Exercise aim: Repeat verbatim every line of the material, beginning at the line that holds "(552, 924) none -> (115, 507) //" and ending at its last line.

Material for this task:
------------------------------------------------
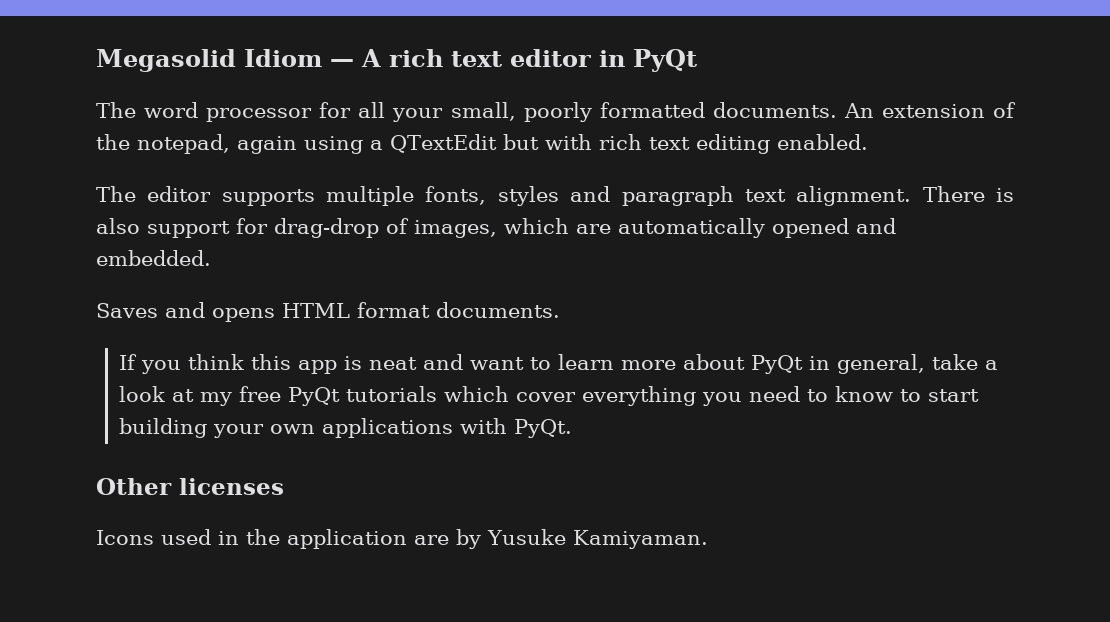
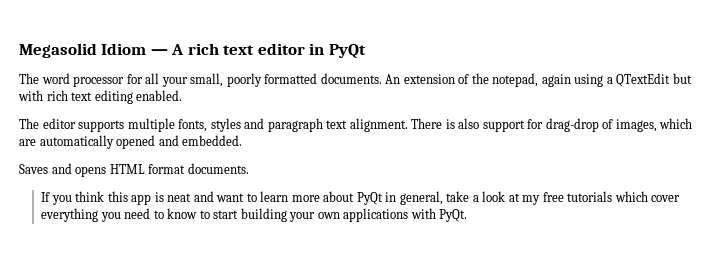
[287,387,340,406] PyQt -> (564, 197) none
[96,478,284,495] [96,529,708,549] // Other licenses // Icons used in the application are by Yusuke Kamiyaman. -> (468, 215) none

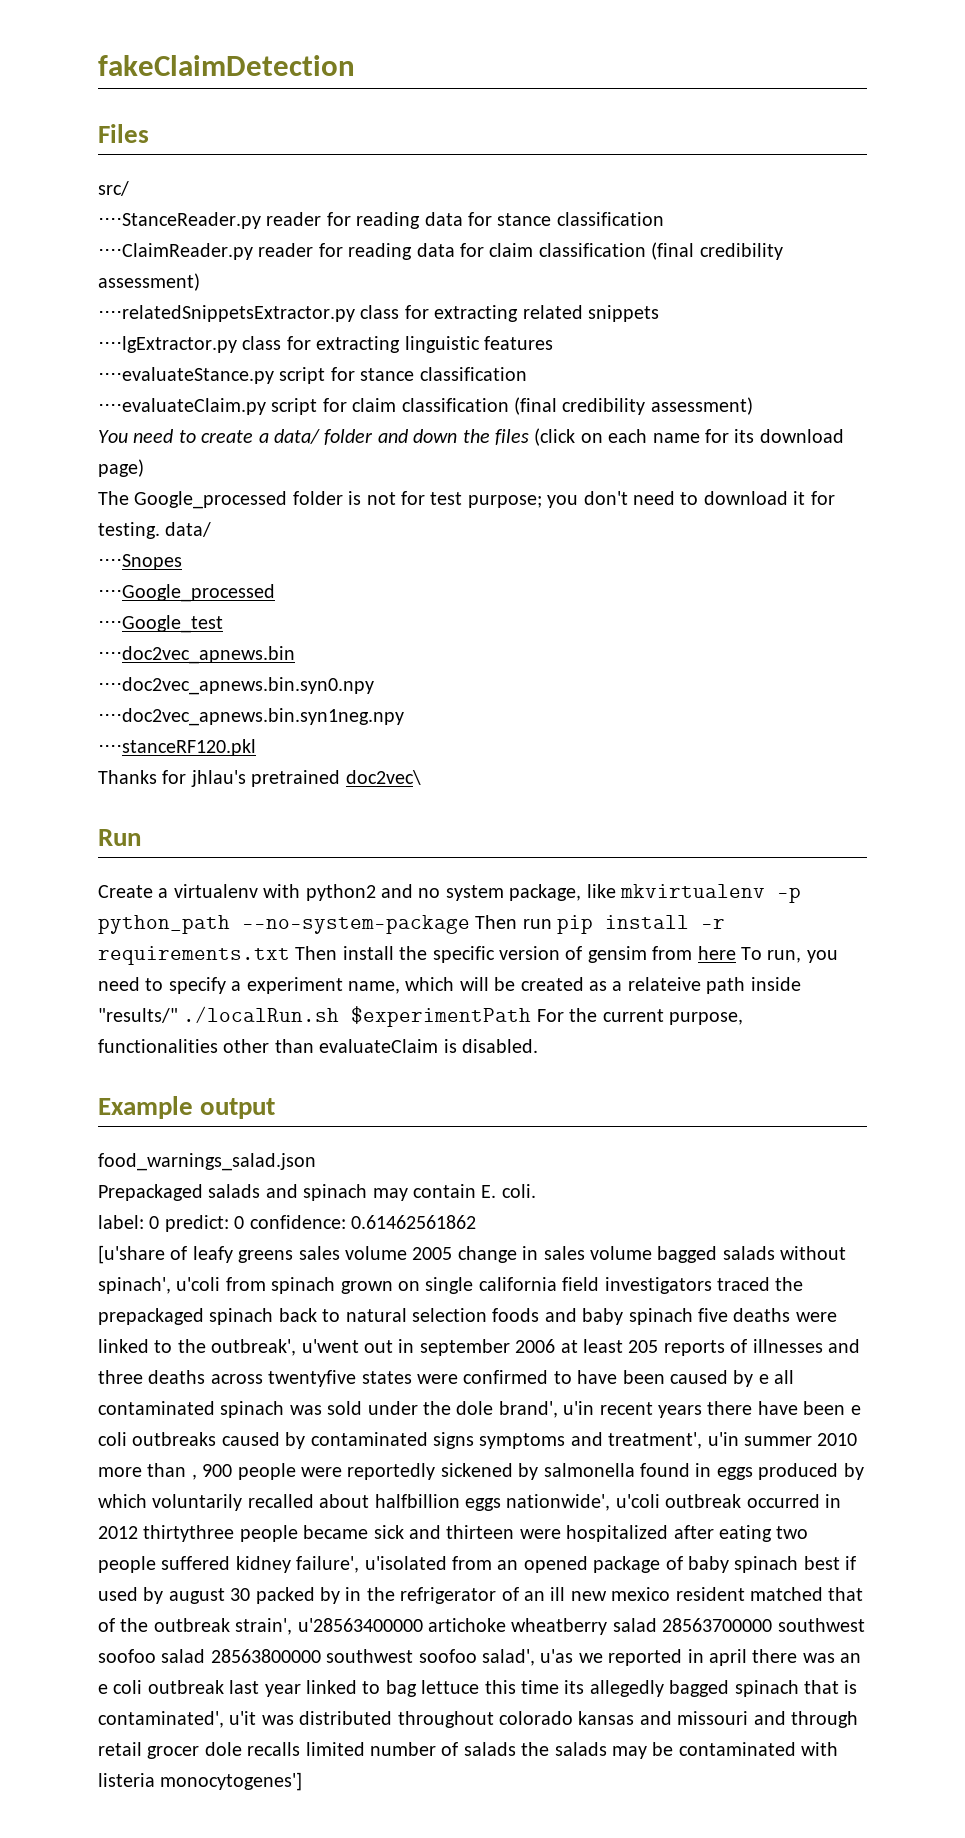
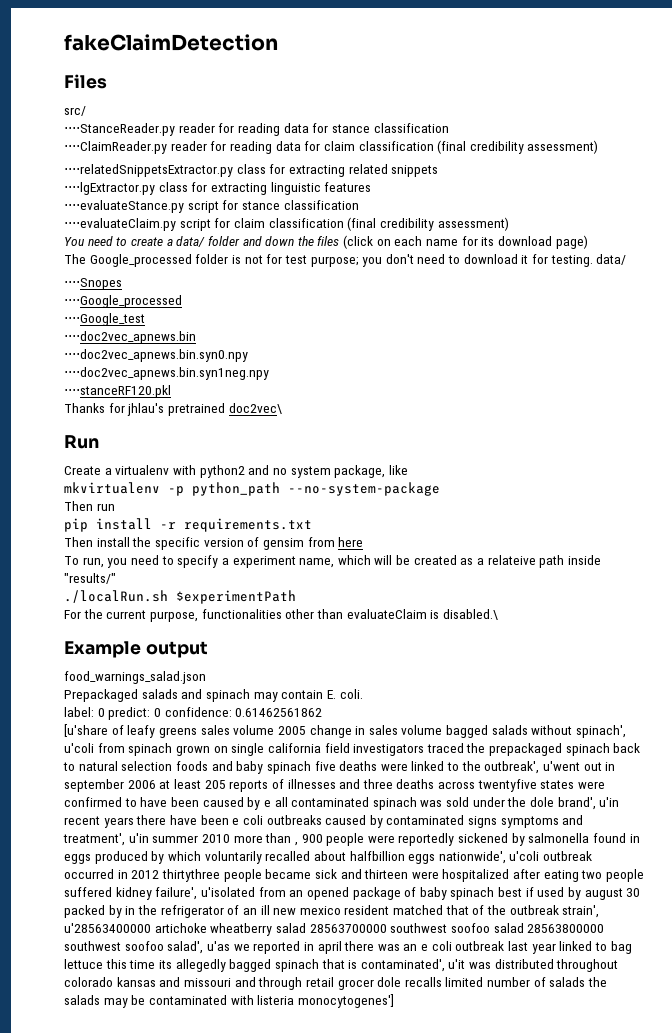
(616, 891) none -> (408, 470) //
(470, 924) none -> (440, 489) //
(552, 924) none -> (115, 507) //
(290, 955) none -> (312, 525) //
(736, 953) none -> (364, 542) //
(178, 1015) none -> (116, 578) //
(532, 1016) none -> (296, 597) //
[462,1039,538,1053] disabled. -> [442,609,498,620] disabled.\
------------------------------------------------
Solution:
(552, 924) none -> (115, 507) //
(290, 955) none -> (312, 525) //
(736, 953) none -> (364, 542) //
(178, 1015) none -> (116, 578) //
(532, 1016) none -> (296, 597) //
[462,1039,538,1053] disabled. -> [442,609,498,620] disabled.\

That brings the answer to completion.